───── Record set ─────

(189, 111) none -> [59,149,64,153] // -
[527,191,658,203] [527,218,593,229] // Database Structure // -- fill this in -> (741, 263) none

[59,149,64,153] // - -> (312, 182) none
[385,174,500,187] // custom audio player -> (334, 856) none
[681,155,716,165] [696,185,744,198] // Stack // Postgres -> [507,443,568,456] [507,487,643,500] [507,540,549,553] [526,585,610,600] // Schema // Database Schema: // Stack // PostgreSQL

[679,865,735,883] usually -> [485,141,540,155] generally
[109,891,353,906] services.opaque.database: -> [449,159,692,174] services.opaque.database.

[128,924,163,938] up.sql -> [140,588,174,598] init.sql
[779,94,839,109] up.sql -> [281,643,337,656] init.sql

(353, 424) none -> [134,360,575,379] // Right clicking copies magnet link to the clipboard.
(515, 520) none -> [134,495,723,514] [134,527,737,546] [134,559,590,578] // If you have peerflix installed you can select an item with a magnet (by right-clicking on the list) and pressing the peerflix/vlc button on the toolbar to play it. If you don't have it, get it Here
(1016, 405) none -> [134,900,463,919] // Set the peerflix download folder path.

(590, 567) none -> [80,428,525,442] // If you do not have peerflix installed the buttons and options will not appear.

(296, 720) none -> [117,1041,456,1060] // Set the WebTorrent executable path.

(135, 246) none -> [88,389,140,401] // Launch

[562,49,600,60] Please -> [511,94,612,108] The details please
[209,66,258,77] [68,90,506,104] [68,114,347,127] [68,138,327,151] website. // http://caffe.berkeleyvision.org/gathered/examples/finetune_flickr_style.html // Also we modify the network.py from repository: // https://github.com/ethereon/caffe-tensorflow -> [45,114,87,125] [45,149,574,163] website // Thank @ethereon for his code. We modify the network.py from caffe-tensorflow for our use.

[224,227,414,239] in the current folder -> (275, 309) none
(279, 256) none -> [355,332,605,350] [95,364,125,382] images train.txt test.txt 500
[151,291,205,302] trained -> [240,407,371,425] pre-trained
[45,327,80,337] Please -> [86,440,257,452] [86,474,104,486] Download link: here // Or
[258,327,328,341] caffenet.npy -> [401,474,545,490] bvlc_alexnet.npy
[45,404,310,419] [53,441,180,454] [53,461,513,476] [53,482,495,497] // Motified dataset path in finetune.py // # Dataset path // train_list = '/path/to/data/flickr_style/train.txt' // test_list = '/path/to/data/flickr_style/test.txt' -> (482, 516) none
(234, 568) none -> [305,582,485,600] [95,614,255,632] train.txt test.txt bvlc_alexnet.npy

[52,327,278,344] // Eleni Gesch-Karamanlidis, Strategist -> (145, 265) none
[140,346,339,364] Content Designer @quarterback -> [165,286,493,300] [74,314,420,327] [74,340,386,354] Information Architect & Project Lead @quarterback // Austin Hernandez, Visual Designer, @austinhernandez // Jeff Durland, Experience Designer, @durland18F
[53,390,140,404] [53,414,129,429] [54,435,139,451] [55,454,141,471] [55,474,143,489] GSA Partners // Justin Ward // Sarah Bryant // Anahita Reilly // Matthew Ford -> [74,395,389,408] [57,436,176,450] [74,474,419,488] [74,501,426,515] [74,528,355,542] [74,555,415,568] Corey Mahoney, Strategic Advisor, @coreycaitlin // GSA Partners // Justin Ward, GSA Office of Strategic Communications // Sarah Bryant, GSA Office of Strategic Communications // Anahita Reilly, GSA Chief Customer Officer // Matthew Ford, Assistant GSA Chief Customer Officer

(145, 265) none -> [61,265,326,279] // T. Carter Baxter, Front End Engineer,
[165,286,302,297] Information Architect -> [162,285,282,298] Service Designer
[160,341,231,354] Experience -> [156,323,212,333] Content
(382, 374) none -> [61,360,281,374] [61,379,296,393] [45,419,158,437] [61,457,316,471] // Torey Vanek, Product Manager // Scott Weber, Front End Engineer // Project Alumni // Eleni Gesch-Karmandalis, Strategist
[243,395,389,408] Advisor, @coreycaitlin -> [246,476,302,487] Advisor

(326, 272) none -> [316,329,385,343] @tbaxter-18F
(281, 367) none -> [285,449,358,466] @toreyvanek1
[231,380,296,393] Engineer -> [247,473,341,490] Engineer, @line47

─────

* _Description of the task_
Look above for the line with "[385,174,500,187] // custom" and the line with "(353, 424) none". Write out those two lines and all the lines between them, exactly, and no others.

* _Exercise answer_
[385,174,500,187] // custom audio player -> (334, 856) none
[681,155,716,165] [696,185,744,198] // Stack // Postgres -> [507,443,568,456] [507,487,643,500] [507,540,549,553] [526,585,610,600] // Schema // Database Schema: // Stack // PostgreSQL

[679,865,735,883] usually -> [485,141,540,155] generally
[109,891,353,906] services.opaque.database: -> [449,159,692,174] services.opaque.database.

[128,924,163,938] up.sql -> [140,588,174,598] init.sql
[779,94,839,109] up.sql -> [281,643,337,656] init.sql

(353, 424) none -> [134,360,575,379] // Right clicking copies magnet link to the clipboard.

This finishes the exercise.